Chapter One

Before Everything Else

Nirall, Katelin, and Jasmin were waiting for me behind the wall at school as they had been doing for the past three years. We had finally

gotten to our junior year and everyone said that it was the best. At Sharland High your junior year is the best that life gets to. When you

get to be 17 then you finally receive all the perks that come with it such as not having to have the same lunch period as the freshman. All

the drama trauma of the 9th graders starts to get old. Now we got a whole new lunch period as well as the new teachers. It was so stupid

having to have Mr. Ledony, Mrs. Krensha, and Ms. Renado over and over again.

It was a little comforting some of the time but otherwise it was just annoying. Other than that there was the impossibly huge secret

fieldtrip to look forward to at the end of the year. Nirall was the first one to come off the wall and greet me. We all got a little teary at the

end of our big group hug, but you can't really blame us because we hadn't seen each other over the entire summer. I was near sobbing by

the time that it was over and Katelin, the most emotional of us, actually was sobbing. Lela handed her a tissue from her purse. As I

watched these tears of joy, I couldn't help but think about how college was only two years away. How was I going to survive college

without my three wacky friends?

Even as I watched them laughing at the weirdness of the moment I could feel m insides start to twist. I was known for jumping the gun

and I knew that I was just overreacting and I should probably calm down before I started to get a full-blown panic attack. Already I could

see my friends' smiles starting to fade as they took in my expression. I had to get control of my freakish emotions. I always knew that I

was really different. I could never pinpoint exactly why I was different, but it was always painfully noticeable even if you hadn't known

me for very long. I was lucky to have a group of such understanding friends. I quickly rearranged my facial expression into a

semi-authentic smile but I couldn't fool them. They knew me too well.

They were staring at me with their usual expressions for when my thoughts got too complicated for them to deal with. Usually they just

shrugged it off, but this time they surprised me by trying to figure me out. "Lela, what's wrong?" Nirall was usually the first person to try

to understand me, the only problem was that he was usually the one who failed. Nobody could understand me, not even Jasmin and she

was my closest friend.

I always acted weird when I got one of those "feelings". And it wasn't just some "feeling" it was like a gut-punch. I never knew if the

feeling meant that something good or bad was coming. It was like a subtle extra sense. Somehow my friends seemed to know when it

was one of those feelings. As if that wasn't weird enough, they knew when to leave me alone if I was feeling weird about it too. They

knew me just as well as I knew myself and probably even better. That may sound tacky but it was very true.

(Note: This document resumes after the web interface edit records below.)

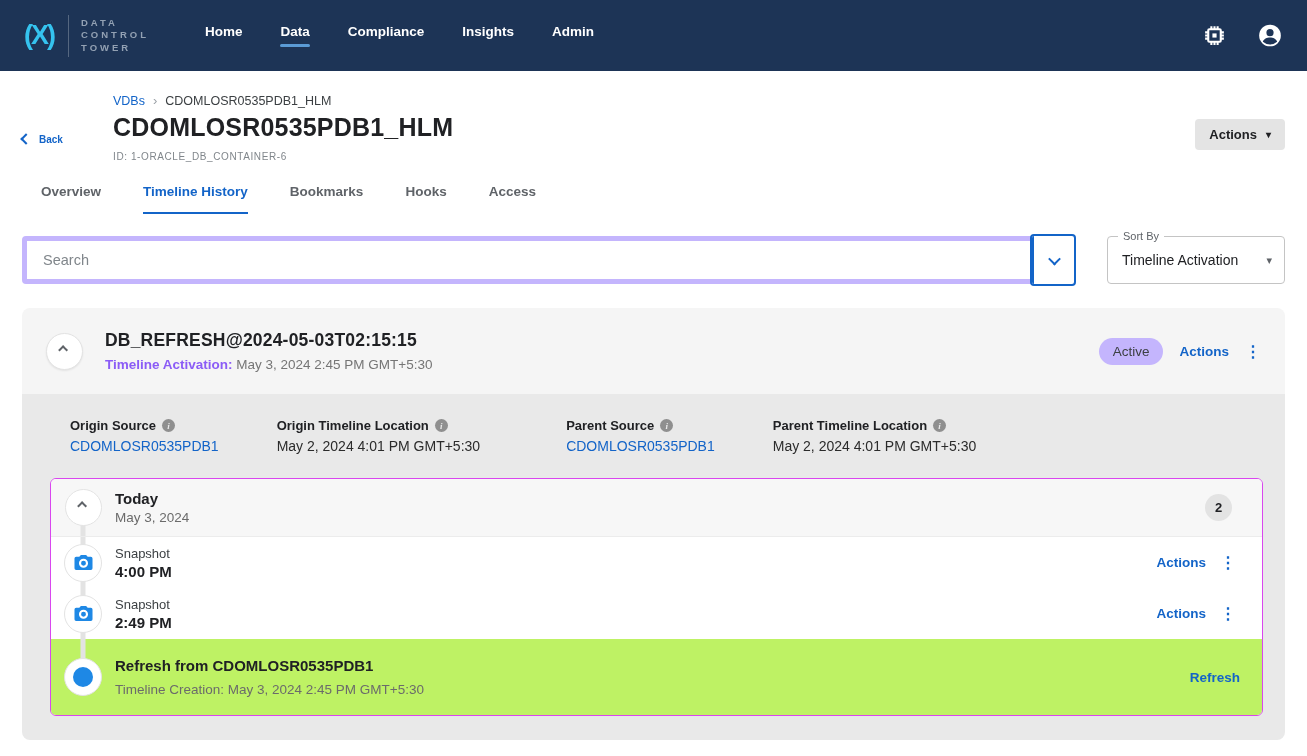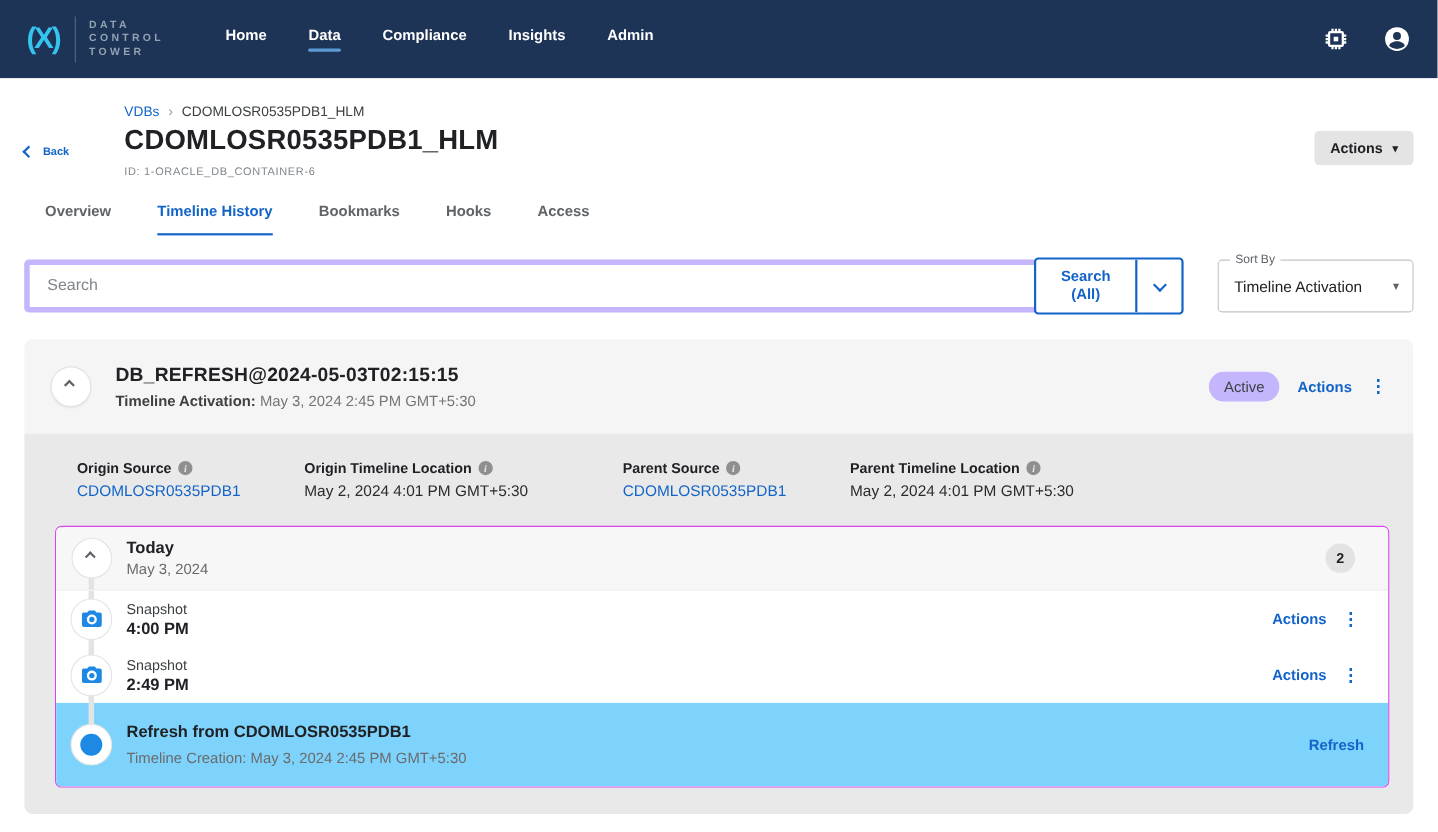"Search (All)" span.search-main { html: <span>Search (All)</span> -> none }
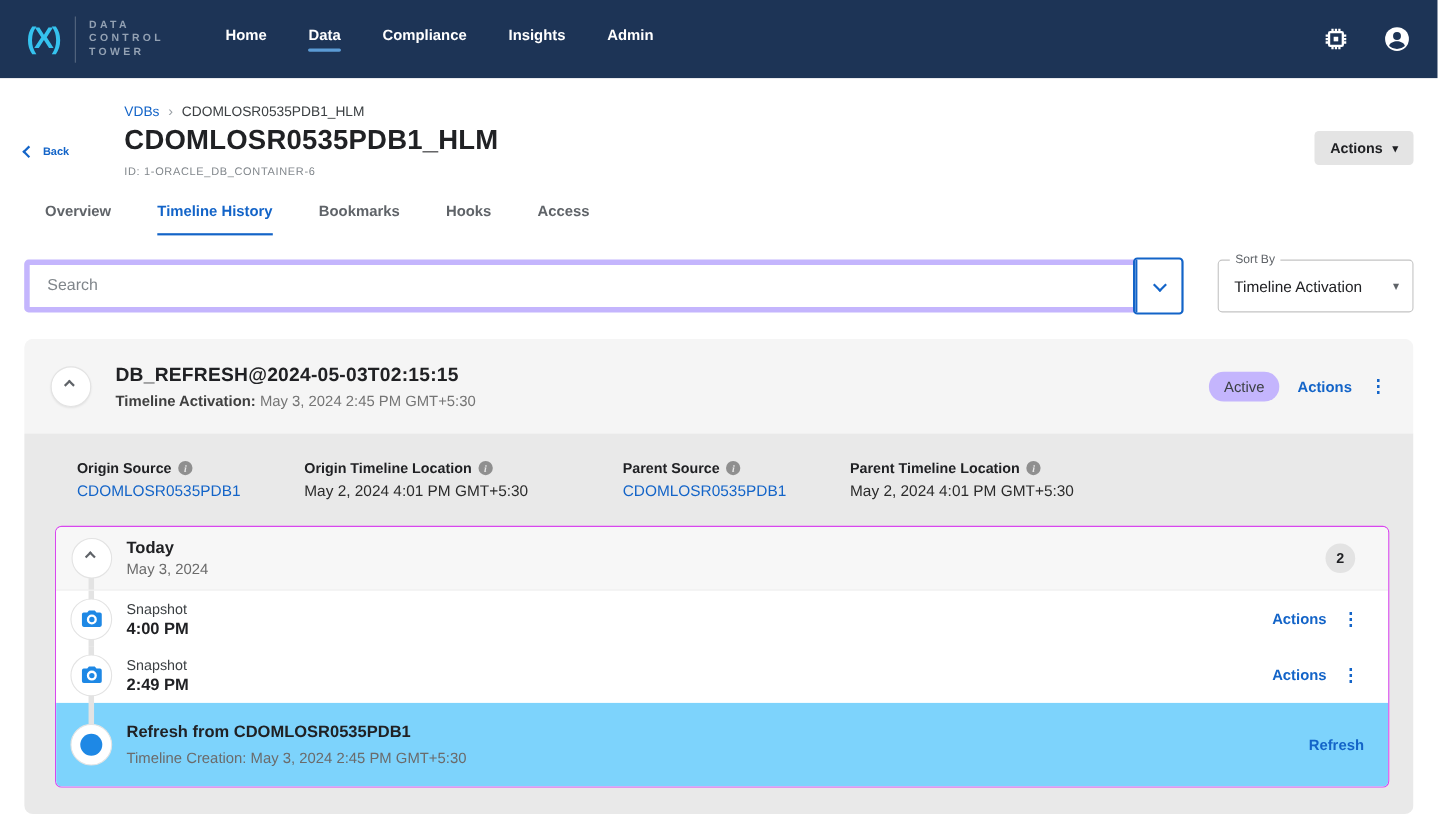"Timeline Activation:" .card-sub .lbl { color: #404040 -> #8b5cf6 }
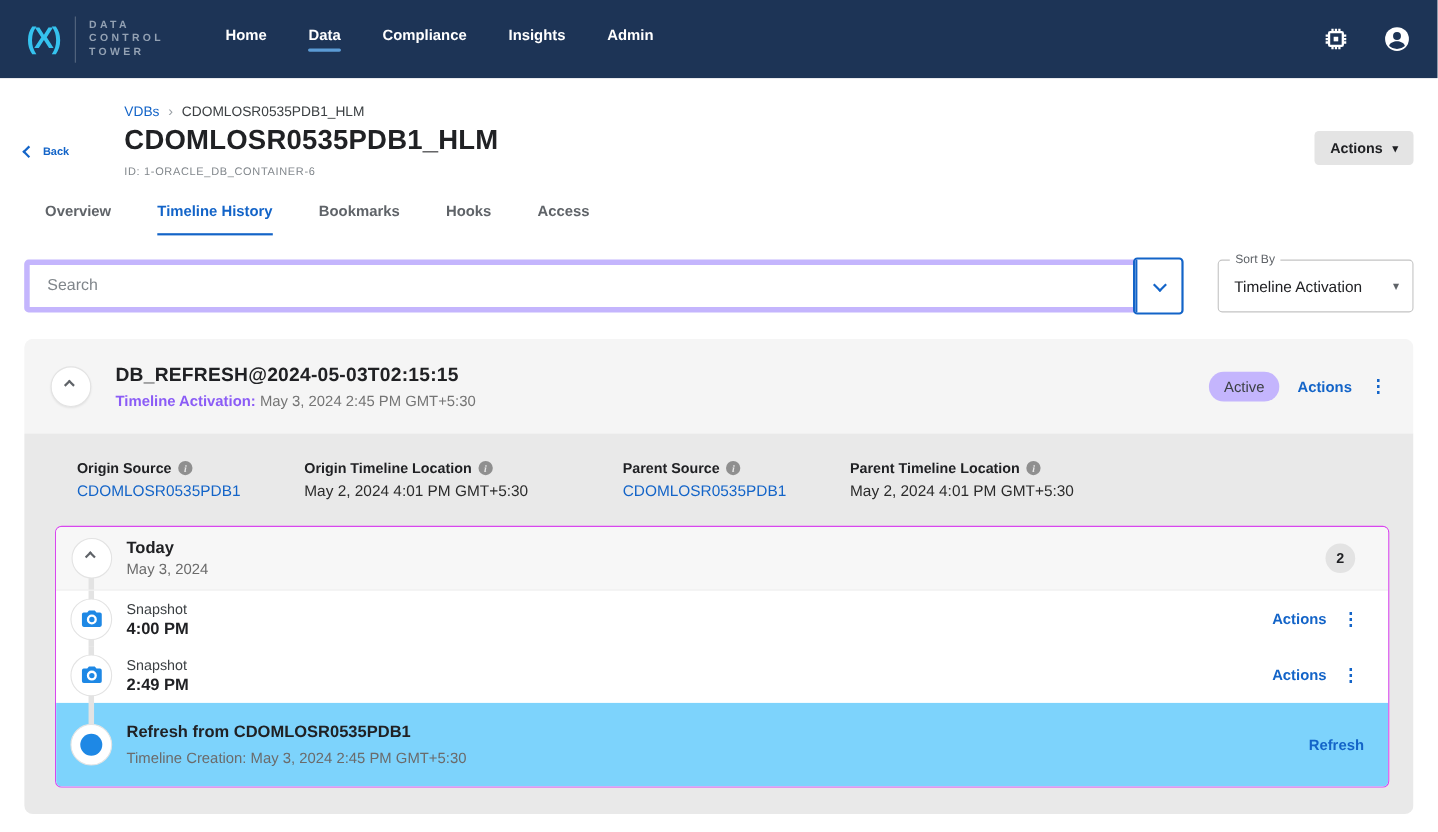"Refresh from CDOMLOSR0535PDB1" .row-refresh { background: #7dd3fc -> #bef264 }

I couldn't really answer Nirall's question truthfully because I really didn't know the answer. I couldn't yet, there was no possible way. I

never knew what the feelings meant, but I wish I had known. I would have been able to do something. I just shook my head at Nirall. We

all knew that sometimes I just couldn't explain the complexity of it to them. Again I was thankful that they were so understanding. Jasmin

came up and hugged me again. Like a sixth sense she knew exactly when I needed to be comforted.

"So, anything new with you guys?" asked Katelin. She was the first to break the tension of our bubble. All of their actions just fit their

personalities.

"Not much," Nirall said.

"How 'bout you Jasmin," Katelin tried again. Yeah they tried and all of the sudden I had a feeling that I was going to lose them soon. It

was NOT a great feeling and I wanted to cry at just the thought of losing them.

"All I can say is that a summer in New York is not as fantastic as you would think- at least not without your friends at your side." Said

Jasmin.

I didn't say anything. At least not yet, the weird feeling still hadn't past yet and I could feel the tears about to brim over my eyes and they

certainly would do just that if I dared to utter one word.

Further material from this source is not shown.